People interested in commenting on the U.S. Fish and Wildlife Service's plan to remove Yellowstone-area grizzly bears from the protection of the Endangered Species Act will have another month to do so.

After hearing concerns about the initial time frame, the service decided last week to push the comment deadline back to March 30.

“We had some requests for an extension and we wanted to be responsive to the public,” said Chris Servheen, grizzly bear recovery coordinator for the U.S. Fish and Wildlife Service. “This will give people a little more time to develop their comments.”


Servheen said it's not unusual for a comment period to be extended.

The extension will probably be published in the Federal Register sometime this week.

In a letter last week to U.S. Department of Interior Secretary Gale Norton, six Montana scientists, including several prominent bear biologists, asked for the extension as well as the release of all the data the service used in developing its proposal.

“In a spirit of complete transparency, we believe it is important that U.S. Fish and Wildlife Service make available the raw data used in drafting this proposal, and that they allow the public and the scientific community time to review and evaluate this complex and technical information,” the letter said.

Charles Jonkel, president of the Missoula-based Great Bear Foundation, said the delisting proposal fails to properly emphasize the decline of grizzly bear habitat in and around Yellowstone.

Jonkel was one of the six asking for the extension.

In the past, Jonkel said, grizzly bears faced challenges from agricultural growth, which included predator killing programs. Later, an emphasis on mining, logging and increased recreational demands hampered grizzly recovery efforts, he said.

“Now we are into rampant real estate exploitation, subdivision for second and trophy home development, urban and recreational sprawl, and massive use of the remaining wild areas by hikers, ATVs, snow machines and countless other human activities,” Jonkel said.

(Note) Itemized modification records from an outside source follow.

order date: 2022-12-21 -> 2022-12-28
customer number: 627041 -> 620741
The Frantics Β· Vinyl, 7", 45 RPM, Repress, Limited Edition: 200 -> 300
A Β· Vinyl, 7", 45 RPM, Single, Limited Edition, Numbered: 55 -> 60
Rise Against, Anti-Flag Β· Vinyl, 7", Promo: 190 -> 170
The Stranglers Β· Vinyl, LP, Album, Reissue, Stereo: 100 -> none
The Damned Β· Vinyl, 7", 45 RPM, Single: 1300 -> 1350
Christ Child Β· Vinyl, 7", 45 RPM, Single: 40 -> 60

Grizzly bears have essentially filled the habitat that remains south of the Canadian border, he said. And what remains is shrinking as more people push into the area.

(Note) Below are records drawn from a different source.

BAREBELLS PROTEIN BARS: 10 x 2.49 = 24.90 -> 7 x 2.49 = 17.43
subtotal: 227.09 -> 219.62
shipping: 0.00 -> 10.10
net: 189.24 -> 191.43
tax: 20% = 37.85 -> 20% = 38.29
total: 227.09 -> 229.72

“The population curve must follow the habitat curve,” Jonkel said. “As long as that habitat curve is going down, I have to be worried.”

Neither the states involved, nor the federal government has adequately reviewed delisting relative to that habitat loss, he said.

In 1975, when the Yellowstone population first earned its ESA protection, there were about 200 bears living in the 9,200-square-mile area in and around the national park. There are now more than 600.

The delisting proposal is supported by the National Wildlife Federation, but other environmental groups oppose it.
 
BigHornRam said:
Usual Suspects Atempt to Delay Griz Delisting .
BHR,
Could you please explain to us who the "usual suspects" are that "atempt"ing to delay this????

What other actions have you "suspected" them to previously do???
 
BHR,
Looks like from the very first line you posted on this thread, you didn't have a clue as to what you were reading, posting, or fearing. How close do you live to Anaconda? Is it from the same SuperFund water supply?
 
Kurt, i take it Suspect "E" was timothy treadwell.... Or was that not a pile of bear crap?